A quick example of using llrb for an order book data structure: they are great at carrying arbitrary account and takeaway, sorting, and allow you to do things like "iterate pin up casino over every price point on the tree from the cheap cost side and give me everything for now, while you're counting so many shares and doing it fast.”
My main problem in this part of the development was concurrency control. Had i learned the wisdom of the common go pattern "create a server object with a single control routine and loop it on a single channel of incoming requests" earlier, i probably would have avoided a lot of deadlocks.

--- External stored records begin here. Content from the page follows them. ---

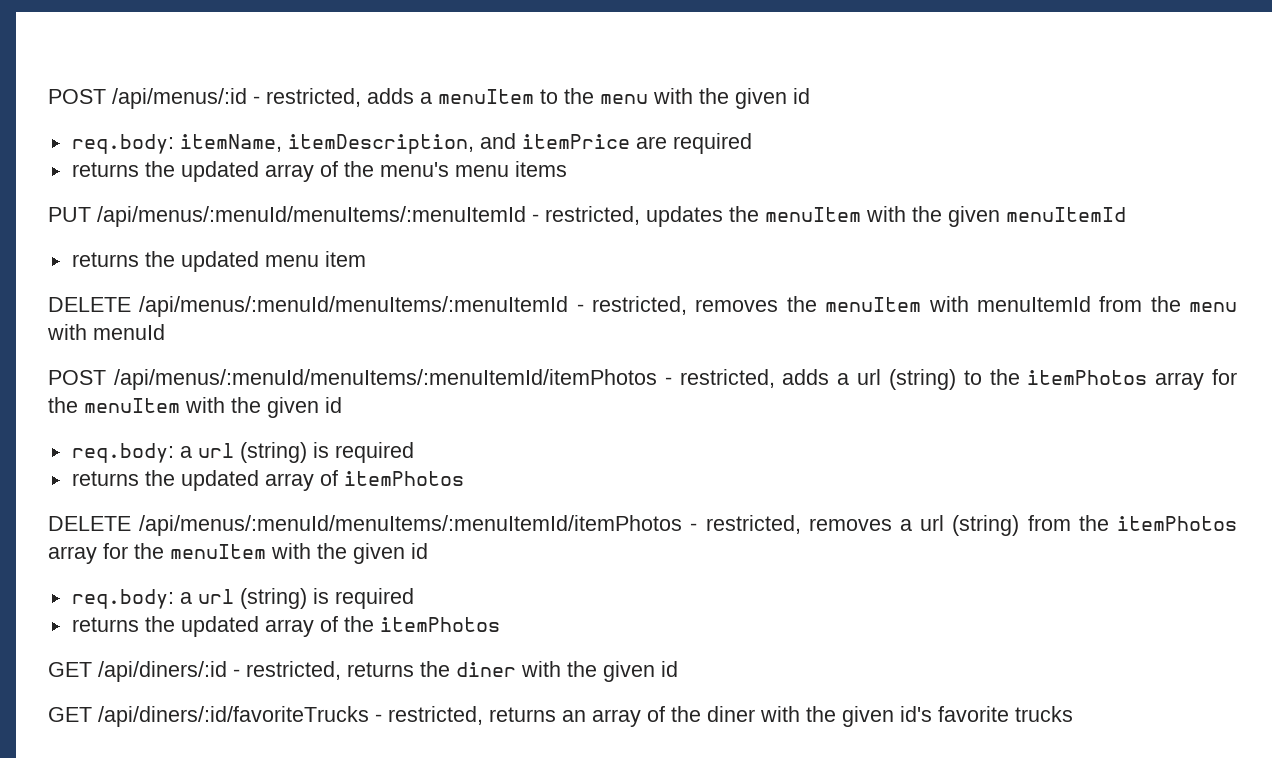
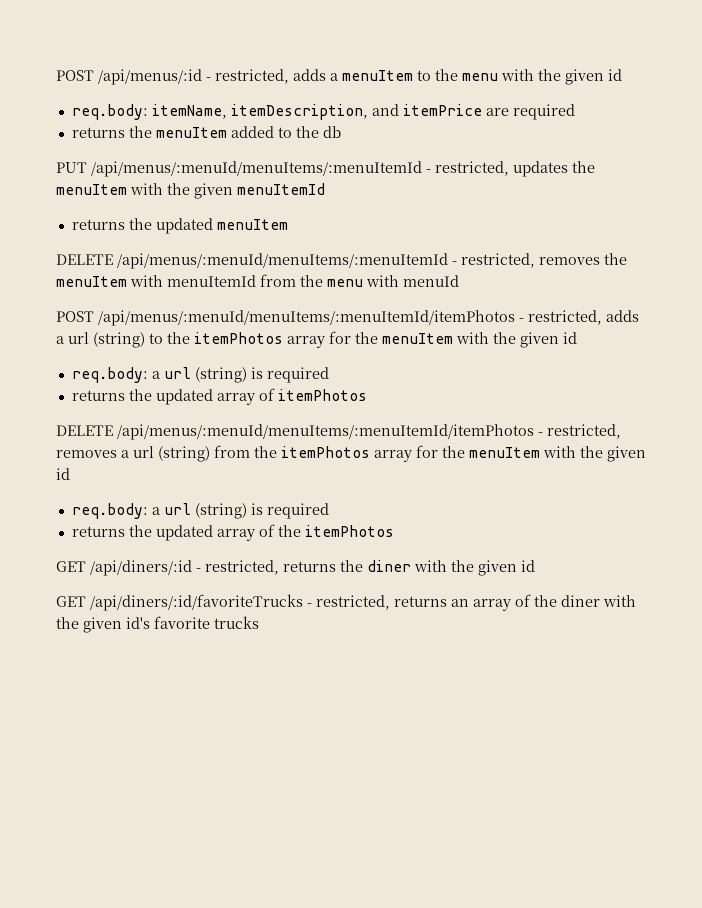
[180,161,567,182] updated array of the menu's menu items -> [155,126,341,138] menuItem added to the db
[264,251,366,267] menu item -> [216,219,288,230] menuItem

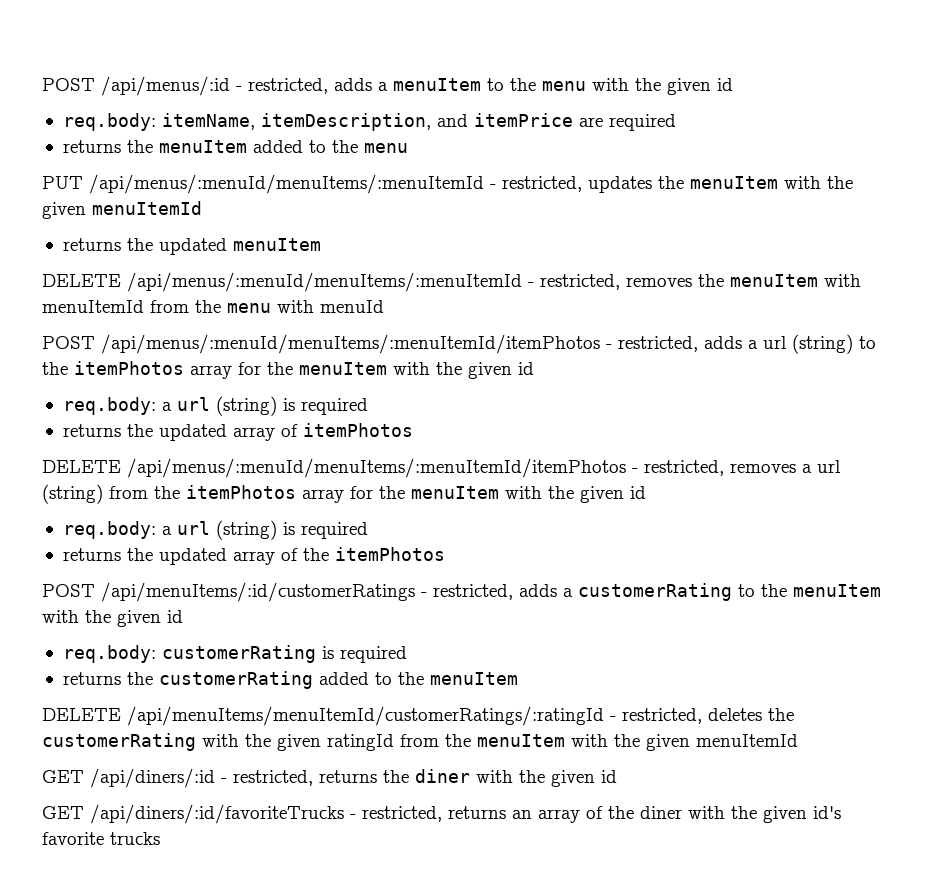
[322,126,341,138] db -> [363,143,408,153] menu
(394, 531) none -> [42,582,881,602] [42,610,183,627] [62,645,407,663] [62,671,518,689] [42,706,794,726] [42,733,798,751] // POST /api/menuItems/:id/customerRatings - restricted, adds a customerRating to the menuItem with the given id // req.body: customerRating is required // returns the customerRating added to the menuItem // DELETE /api/menuItems/menuItemId/customerRatings/:ratingId - restricted, deletes the customerRating with the given ratingId from the menuItem with the given menuItemId

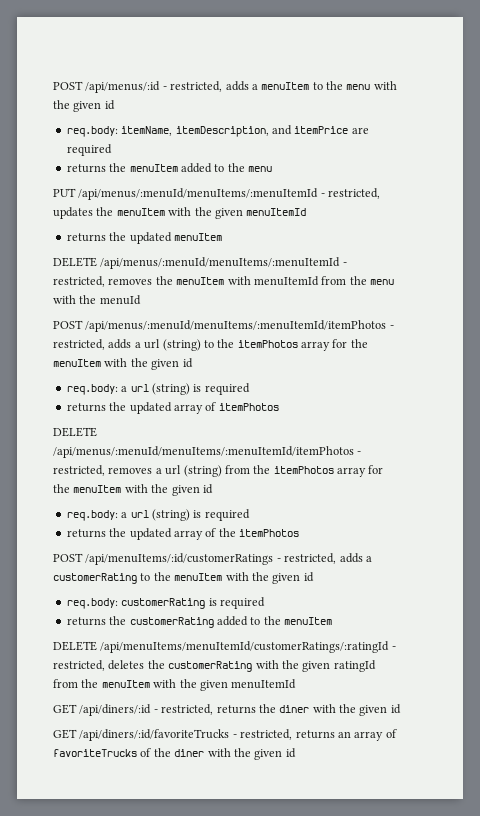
(314, 306) none -> [79,295,97,304] the
[608,806,841,823] [42,832,160,845] the diner with the given id's favorite trucks -> [53,748,296,760] favoriteTrucks of the diner with the given id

Crashes and concurrency errors caused by e.G. Reading the order book for get /venues/foo/symbols/bar while the match was in progress after someone placed a new order.
Mimic stock exchange
There is a significant prior level of equipment in this simulation of funny money stock organization. Most of them are clever tricks - in reality the person is not trading with another actor. When you place an order you get the results offered by the stock market simulation. Amalgamated cat food (acf) is on sale today you paid $45.32 for perfect promotions! But you did not buy logs from others. Your account has been boosted today, but there is no matching sale anywhere. Your counterparty is a sham.
For other things, there are good engineering moments and i will not refute their analysis, but the stockfighter had other goals.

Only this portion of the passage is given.